Wenn die Patienten abends nach Hause gehen, müssen sie standhaft bleiben – auch wenn Freunde oder Nachbarn zum Schoppen einladen. Dies setzt eine gewisse Stabilität bei den Therapie-Teilnehmern voraus. Sie müssen Nein sagen können. In der Klinik erhalten sie auch dazu Anleitung und Begleitung. Dr. Stephan Rose, ärztlicher Leiter der Klinik und damit verantwortlich für die Therapie, ist überzeugt: Gerade der Verbleib beim Partner oder in der Familie motiviere die Patienten. Die Kinder freuen sich, wenn der Papa immer gesünder wird und wieder mehr mit ihnen unternimmt.“
Rückfälle sind dennoch nicht ausgeschlossen. Sie sollen dann gleich am nächsten Tag mit den Therapeuten besprochen und analysiert werden. Generell, so die Erfahrung Dr. Steinbergs, nehmen über das Reha-Tagesangebot mehr Abhängige Hilfe an als über die stationäre Entwöhnung. Wobei es auch für den Gang zur Tagesklinik einen Ruck braucht. Er kommt häufig erst nach Jahren des Verharmlosens oder des Verdrängens. Auslöser, so Klinikchef Rose, seien dann oft akute Probleme am Arbeitsplatz, in der Familie oder gesundheitliche Verschlechterungen.
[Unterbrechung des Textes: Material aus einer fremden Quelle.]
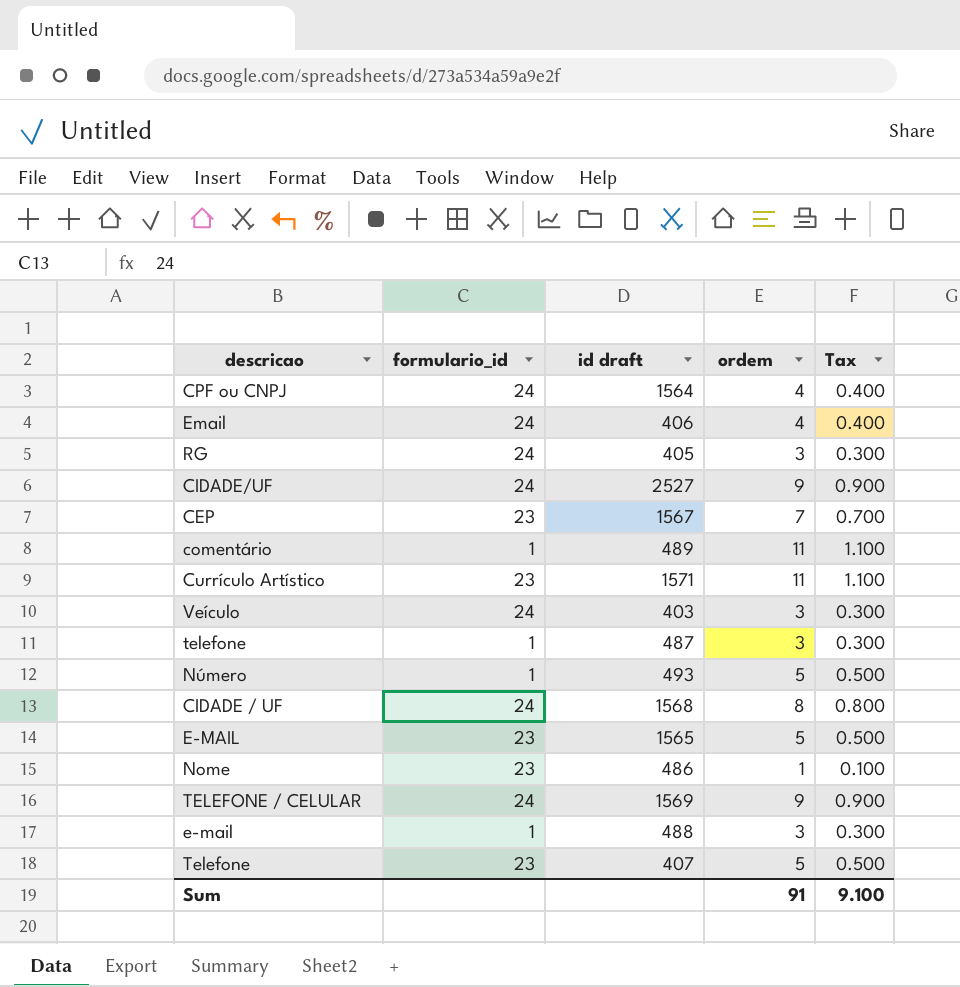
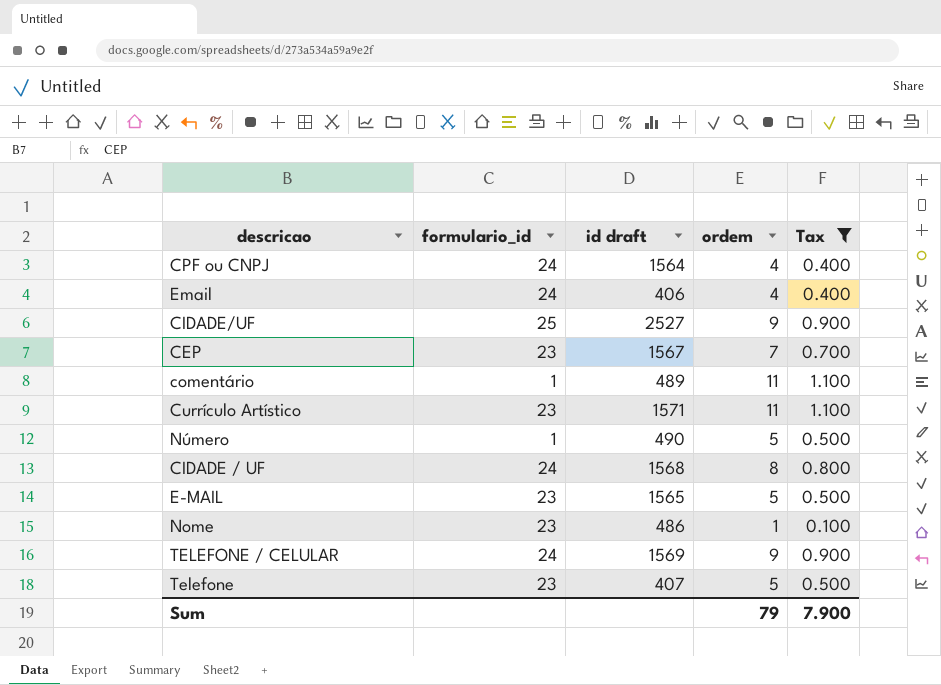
filter: none -> Tax != 0.300
CIDADE/UF | formulario_id: 24 -> 25
Número | id draft: 493 -> 490
Sum | ordem: 91 -> 79
Sum | Tax: 9.100 -> 7.900

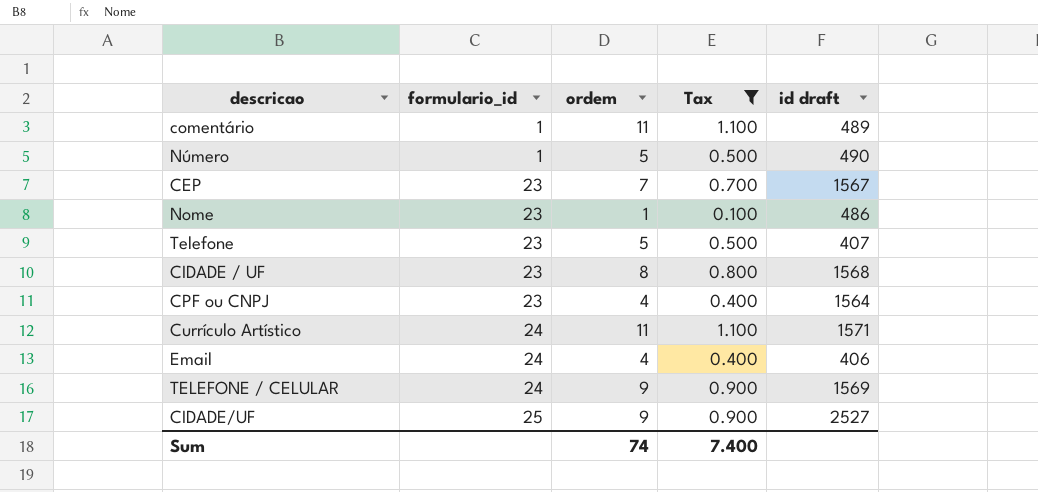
row order: none -> formulario_id ascending
column id draft | position: 3 -> 5
row E-MAIL: 23 | 1565 | 5 | 0.500 -> none
CIDADE / UF | formulario_id: 24 -> 23
CPF ou CNPJ | formulario_id: 24 -> 23
Currículo Artístico | formulario_id: 23 -> 24
Sum | ordem: 79 -> 74
Sum | Tax: 7.900 -> 7.400

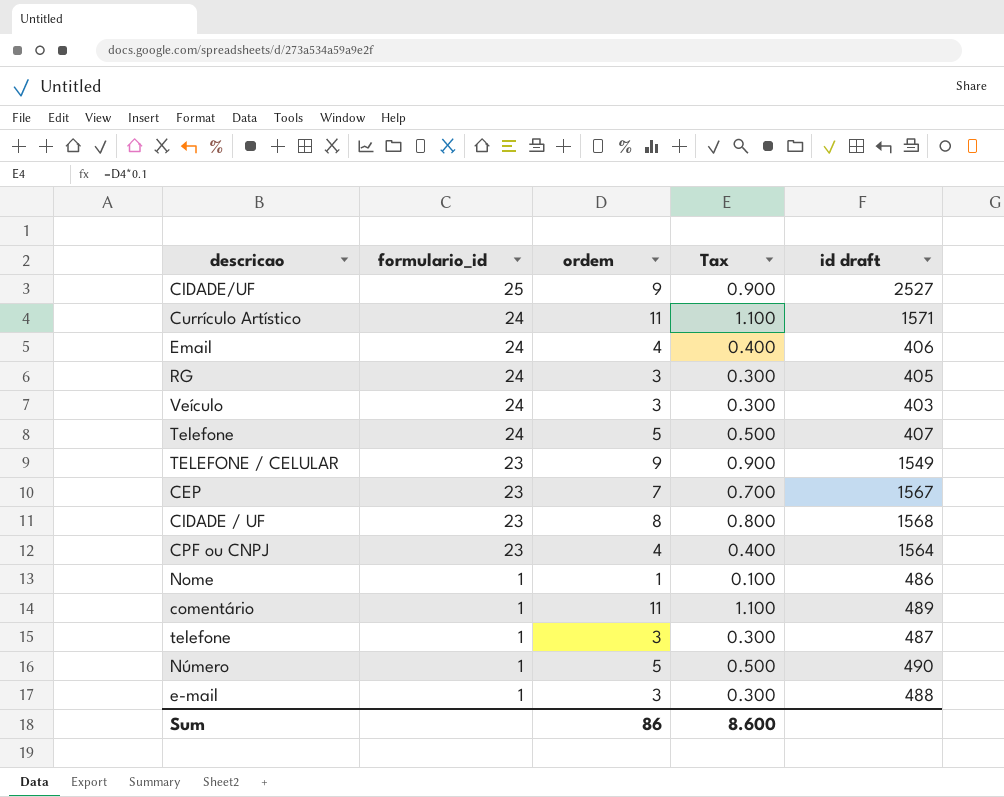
filter: Tax != 0.300 -> none
row order: formulario_id ascending -> formulario_id descending
Telefone | formulario_id: 23 -> 24
TELEFONE / CELULAR | formulario_id: 24 -> 23
TELEFONE / CELULAR | id draft: 1569 -> 1549
Nome | formulario_id: 23 -> 1
Sum | ordem: 74 -> 86
Sum | Tax: 7.400 -> 8.600

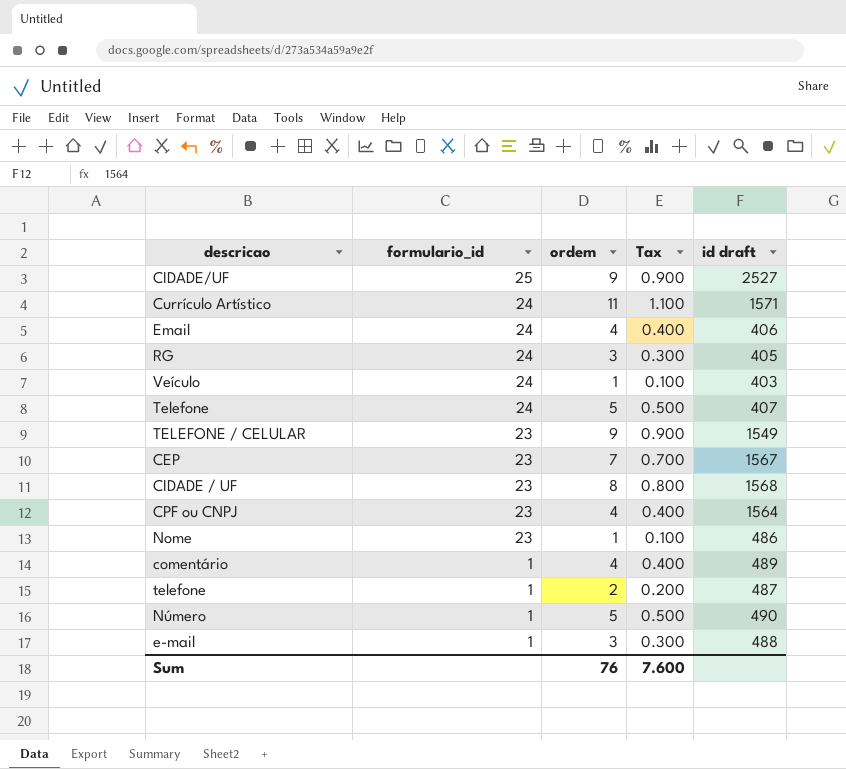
Veículo | ordem: 3 -> 1
Veículo | Tax: 0.300 -> 0.100
Nome | formulario_id: 1 -> 23
comentário | ordem: 11 -> 4
comentário | Tax: 1.100 -> 0.400
telefone | ordem: 3 -> 2
telefone | Tax: 0.300 -> 0.200
Sum | ordem: 86 -> 76
Sum | Tax: 8.600 -> 7.600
Ab Ende Januar erster Betrieb
Noch Ende Januar will die AHG-Tagesklinik mit einer ersten kleinen Gruppe ihren Betrieb aufnehmen. Wer sich dort behandeln lassen will, muss eine Entgiftung hinter sich haben, auch ein Arztbericht mit medizinischen Befunden und ein Sozialbericht der Beratungsstelle ist vorzulegen. Die Rentenversicherung will laut Verwaltungsleiter Meid die Kosten übernehmen. Bei Patienten über Krankenkassen entscheiden diese nach Einzelfall. Jeden Donnerstag zwischen 18 und 19 Uhr können sich Interessierte die neue Klinik anschauen sowie Konzept und Mitarbeiter kennenlernen.